Gli avvocati dello Studio Associato Maior: "Accertata una gravissima responsabilità sanitaria per un intervento chirurgico mal gestito"

Napoli.  

 

Un caso di malasanità che scuote la città, lo studio associato Maior Società tra Avvocati Srl ottiene una sentenza una struttura dell’Asl napoletana, con un risarcimento complessivo superiore a 500.000 euro ai familiari di un paziente deceduto dopo un intervento chirurgico mal gestito.

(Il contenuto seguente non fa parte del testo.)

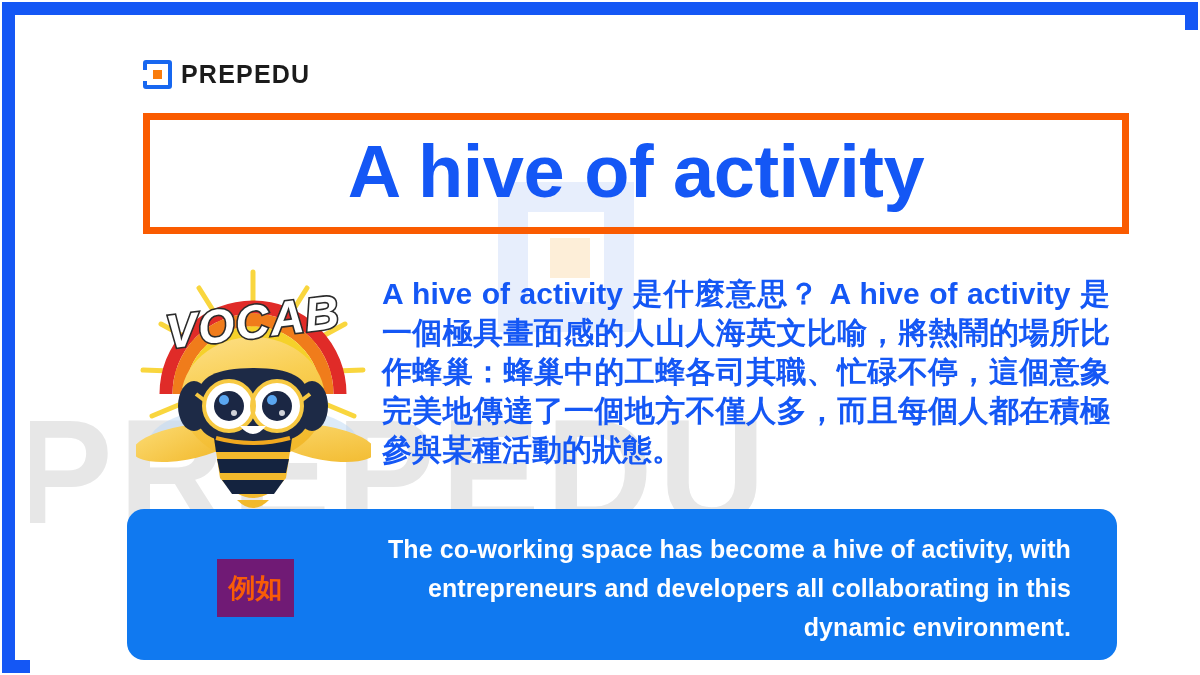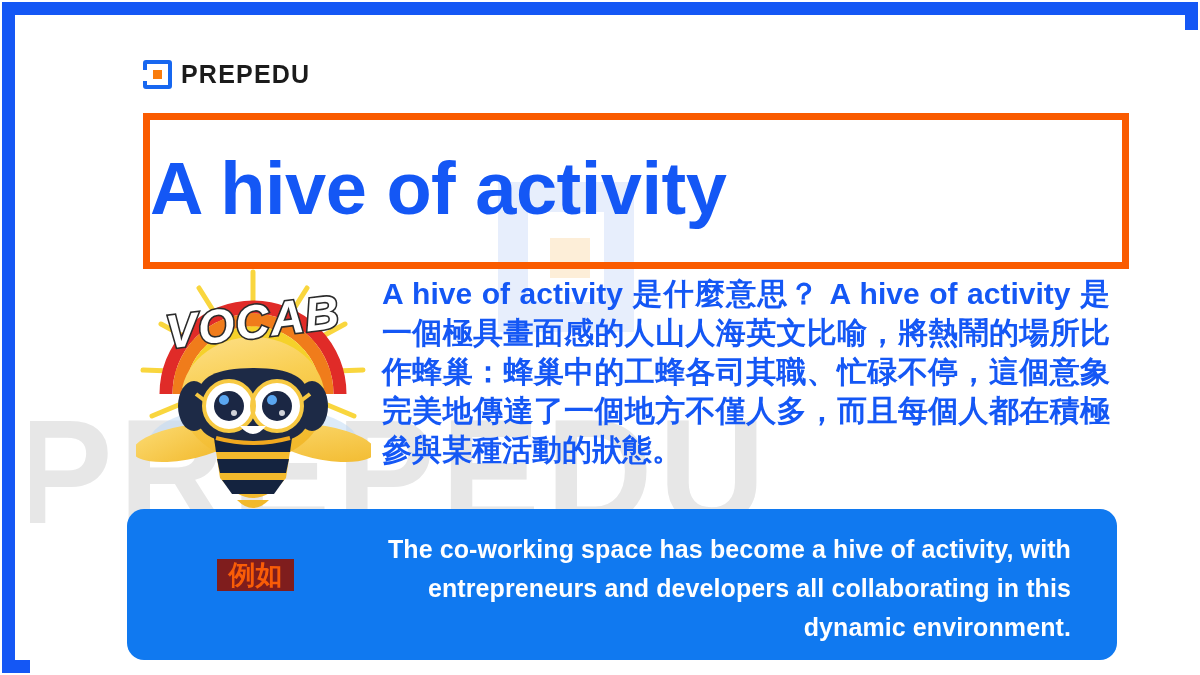"A hive of activity" .title-box { height: 156px -> 121px; justify-content: flex-start -> center }
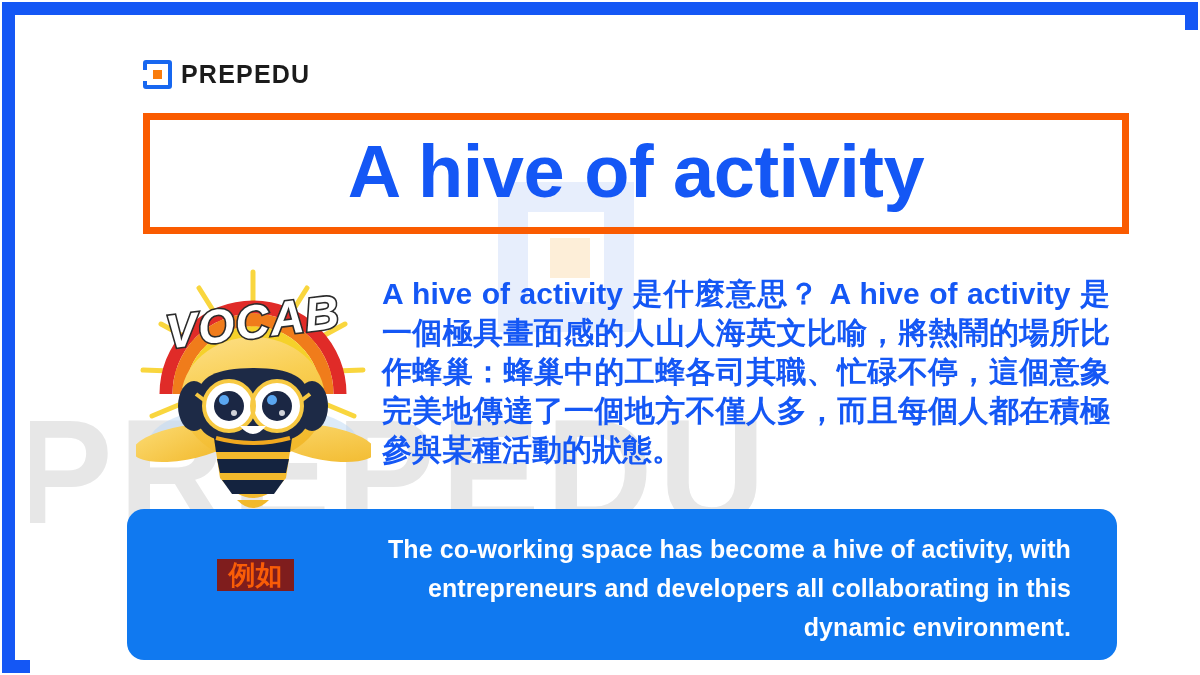"例如" .example-badge { background: #7f1d1d -> #701a75; height: 32px -> 58px }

Gli avvocati dello studio - Pierlorenzo Catalano, Michele Francesco Sorrentino e Filippo Castaldo - evidenziano come il tribunale di Napoli abbia accertato gravi responsabilità sanitarie, tra cui errori nell’indicazione chirurgica, modalità operative critiche e una gestione post-operatoria “gravemente carente”.

Il paziente, sottoposto a un intervento addominale erroneamente indicato ed eseguito, ha subito un grave scompenso metabolico che ha preceduto il decesso. Le consulenze tecniche d’ufficio hanno confermato la tesi dello studio legale: omissioni, interventi tardivi e mancanza di protocolli chiari hanno aggravato la situazione, causando sofferenza e dolore rilevanti, riconosciuti dal Tribunale come danno catastrofale. I familiari ottengono così il risarcimento per la perdita del rapporto parentale oltre al danno morale subito.

 

"Questa sentenza rappresenta un importante segnale di tutela per i cittadini e un richiamo al rigoroso rispetto dei protocolli clinici e assistenziali”, dichiarano i legali dello studio Associato Maior. “Riafferma il diritto dei pazienti e delle loro famiglie a ottenere giustizia nei casi di malasanità".

“Siamo orgogliosi di aver dato voce alla famiglia della vittima e di aver ottenuto un risultato che rafforza la cultura della responsabilità e della sicurezza sanitaria”, concludono gli avvocati Catalano, Sorrentino e Castaldo.